Welcome toSmall Humans, an ongoing series at Mashable that looks at how to take care of – and deal with – the kids in your life. Because Dr. Spock is nice and all, but it’s 2018 and we have the entire internet to contend with.


During a recent date night with my husband, my beloved babysitter let my 4-year-old daughter take a few (unpublished) pictures with a Snapchat filter that added blush and eyelashes while smoothing out her already blemish-free skin. My daughter was transfixed, and started referring to those pictures as “the pretty ones.” My jaw instantly dropped, as did my heart.

"By age 4, children begin to compare themselves to others," says Dr. Pam Roggeman, academic dean for the University of Phoenix College of Education. "There is now a new task added to the job of being a parent: teaching our kids to be critical viewers to help them develop an identity that is beyond their appearance."
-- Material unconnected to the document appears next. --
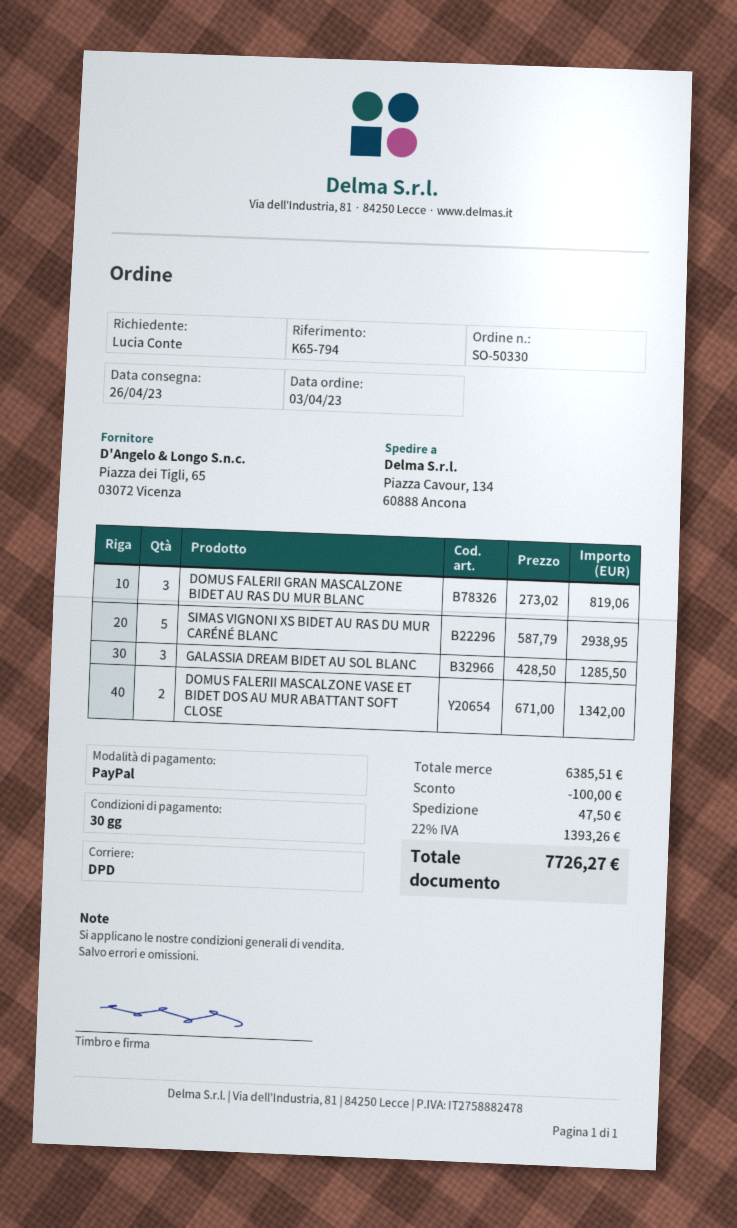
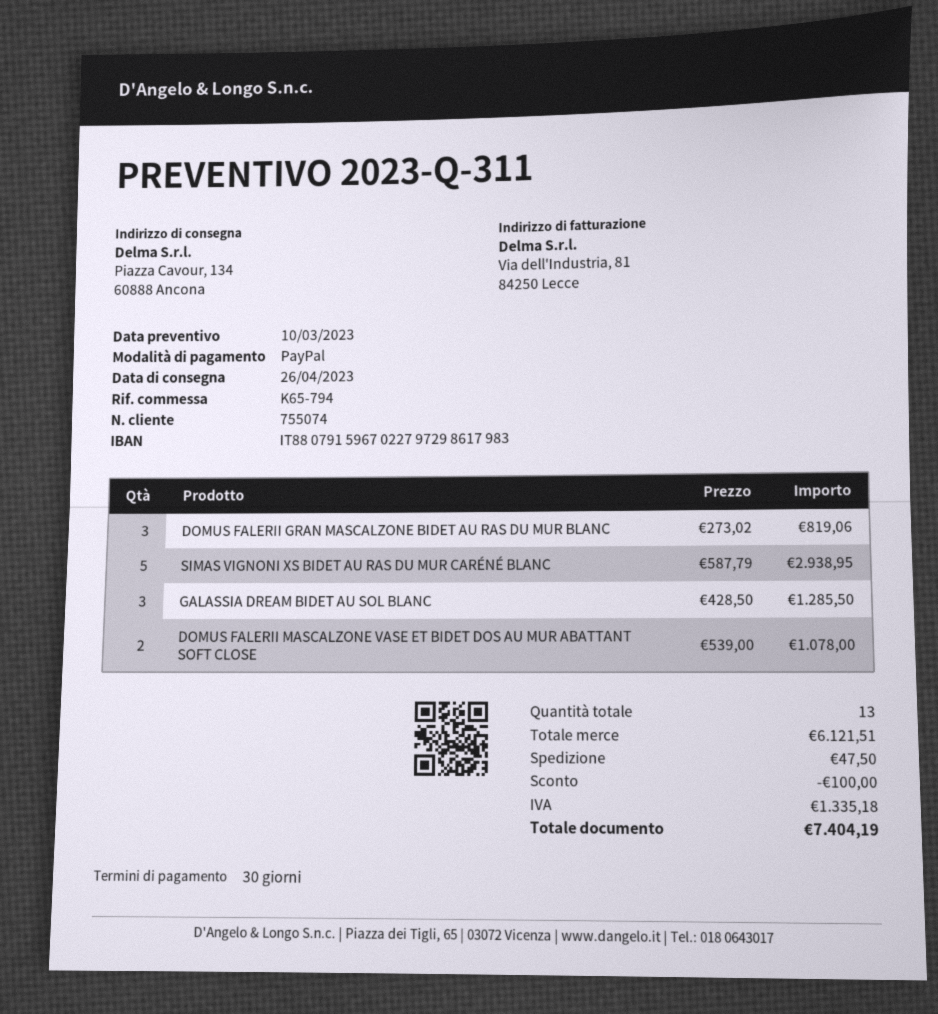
DOMUS FALERII MASCALZONE VASE ET BIDET DOS AU MUR ABATTANT SOFT CLOSE: 2 x 671.00 = 1342.00 -> 2 x 539.00 = 1078.00
subtotal: 6385.51 -> 6121.51
tax: 1393.26 -> 1335.18
total: 7726.27 -> 7404.19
I’ve been ready for this task long before I became a parent, but I naively thought it wouldn’t become an issue so soon. When I wrote my first book, Body Drama, my goal was to educate teenagers about the plethora of airbrushed and digitally enhanced photos in magazines and on social media, and to warn them about how buying into the fakeness could be damaging to their self-esteem. This was revolutionary 10 years ago, back when only professional outlets had access to extremely expensive editing programs, and Photoshop was a well-kept secret weapon utilized by brands and businesses to sell aspirational products.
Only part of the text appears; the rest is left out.